Kelli Perkins has been named Burlington’s Director of Racial Equity. Seen in Burlington on Monday, Sept. 29. Photo by Glenn Russell/VTDigger

BURLINGTON – Kelli Perkins knows she’s stepping into an equity role that has seen significant turnover in challenging times.

“I do feel a cautious optimism,” said Perkins, who was appointed Burlington’s director of racial equity, inclusion and belonging last month. 

“I feel like the mayor is ready to make it a priority to get this office back on a stable footing and to become a solid, permanent part of the Burlington city landscape, and so I feel excited for that partnership,” she said.

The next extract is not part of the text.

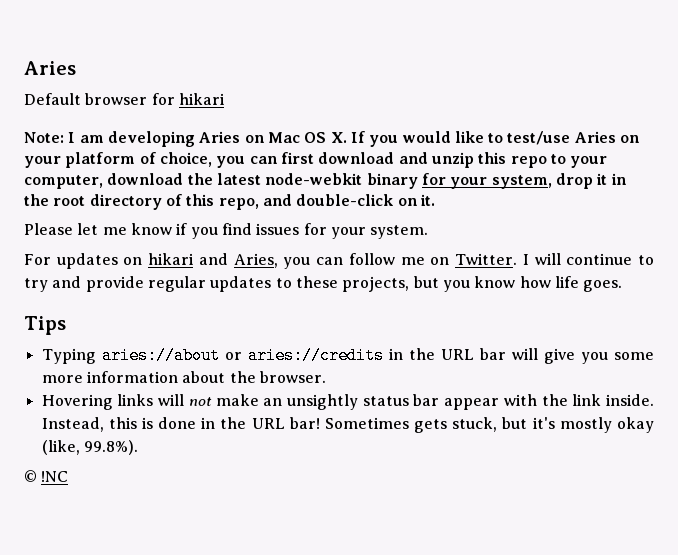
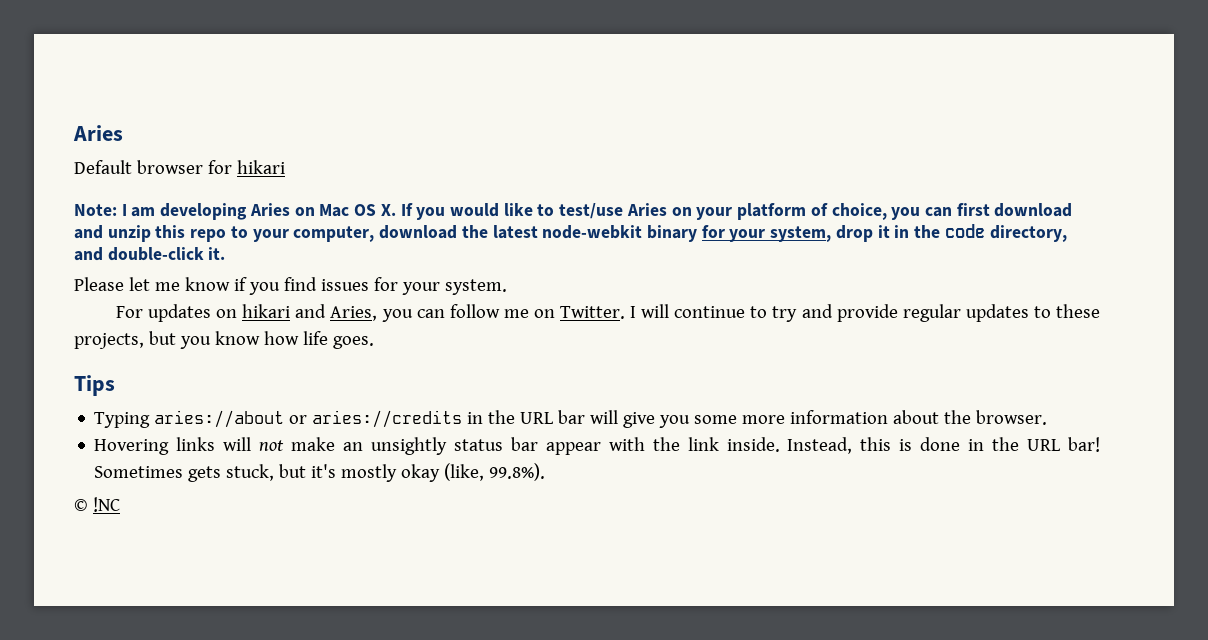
[53,194,259,210] root directory of this repo, -> [944,224,1067,242] code directory,
[397,198,418,206] on -> (204, 254) none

The five-year-old city department has been a revolving door of Black women leaders leaving amid a perceived lack of support

The equity director position was first created by the City Council with then-Mayor Miro Weinberger’s support in 2019. The new role represented a milestone in the city’s decades of efforts to advance equity, Weinberger said at the time.

During the Black Lives Matter movement and the racial reckoning that heightened after the murder of George Floyd in summer 2020, the REIB office grew to 15 full-time employees. It dispensed special pandemic recovery funds to businesses owned by people of color under Tyeastia Green, the city’s first director of racial equity, inclusion and belonging.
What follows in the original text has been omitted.